Negli anni Ottanta la militanza islamica in Egitto tradusse il disagio sociale, che si aggravava per l’esplosione demografica, in forme di vera e propria guerriglia. Nella nuova politica di apertura al mercato, all’Occidente e ad Israele il successore di Nasser, Anwar al-Sadat, aveva in parte smantellato il Welfare e applicato le misure di rigore imposte dal Fondo monetario internazionale. La disoccupazione si aggravò, i divari si esasperarono. Sadat cadde assassinato.
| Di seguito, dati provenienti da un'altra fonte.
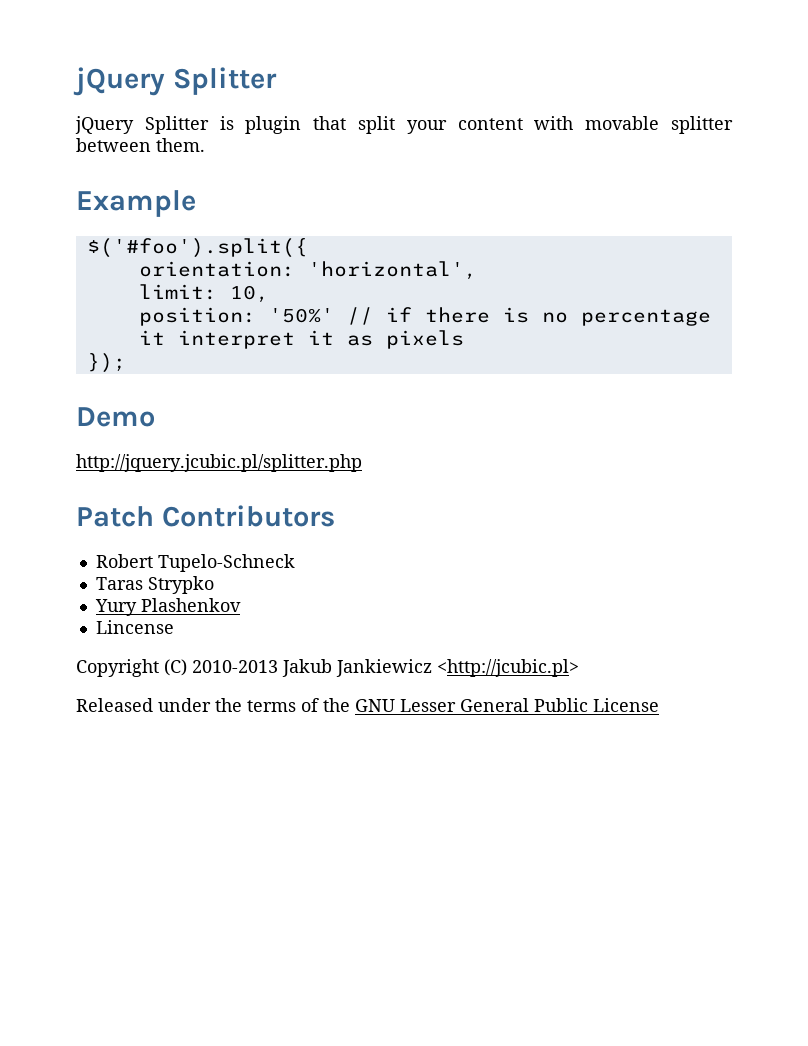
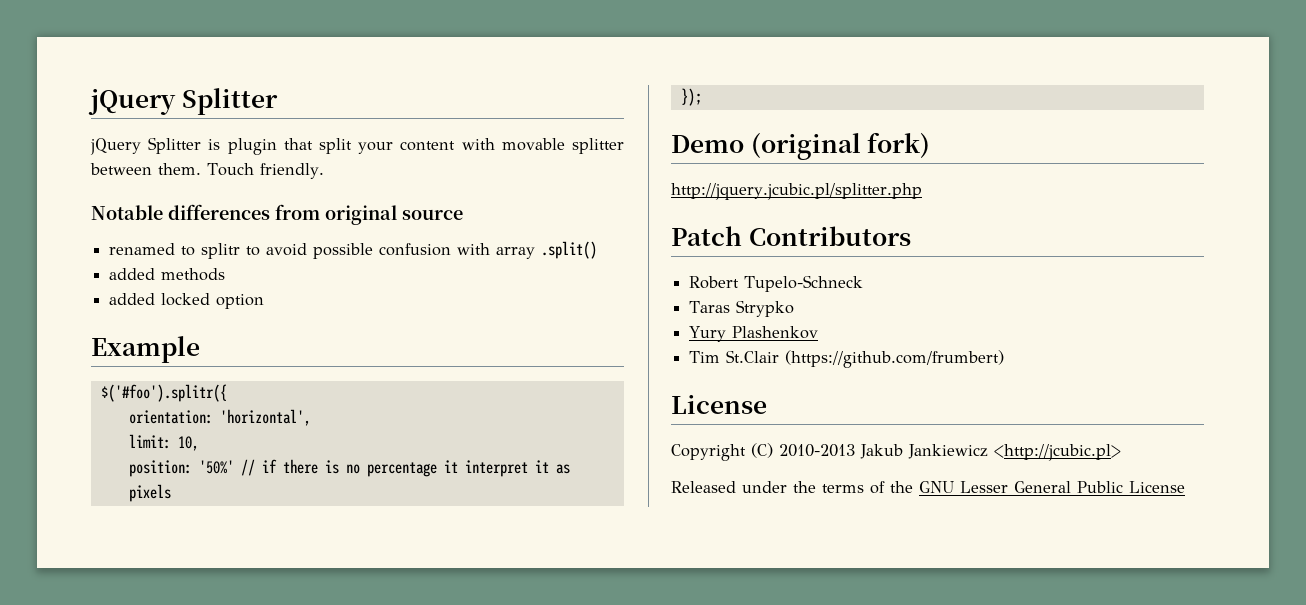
(205, 145) none -> [207,163,324,179] [91,204,463,225] [109,241,598,259] [109,268,226,281] [109,293,265,309] Touch friendly. // Notable differences from original source // renamed to splitr to avoid possible confusion with array .split() // added methods // added locked option
[86,238,308,258] $('#foo').split({ -> [100,384,227,402] $('#foo').splitr({
(155, 417) none -> [750,132,931,160] (original fork)
[95,620,174,634] Lincense -> [689,350,1005,368] [671,395,767,414] Tim St.Clair (https://github.com/frumbert) // License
Mezzo secolo fa i Fratelli avanzavano soluzioni che nel contesto arabo si impongono oggi:  redistribuzione della proprietà, sgravi fiscali sui redditi bassi, lotta alla speculazione, sobrietà, moderazione dei consumi, resistenza agli organismi internazionali. Il tutto nel nome di Allah e del dovere della carità. Il Corano sancisce il diritto di proprietà, però lo contrappesa coll’obbligo della condivisione (=col diritto dei poveri sui beni di chi ha molto). Il fallimento sia del socialismo arabo, sia di tutti i modelli importati dall’Occidente -dall’illuminismo al marxismo, dall’ideologia liberista al radicalismo laicista- ha lasciato la religione come sola ispirazione di giustizia e come stampo organizzativo. Del resto l’Islam non è mai stato solo religione: anche strutturazione della società. Per questo, nonostante i drammi, gli insuccessi e i tradimenti, si guarda all’Islam come religione e idea della giustizia. Ai credenti si offrono idee importate e astratte, ma essi scelgono il loro retaggio più che millenario. In qualche misura, è più operante che mai.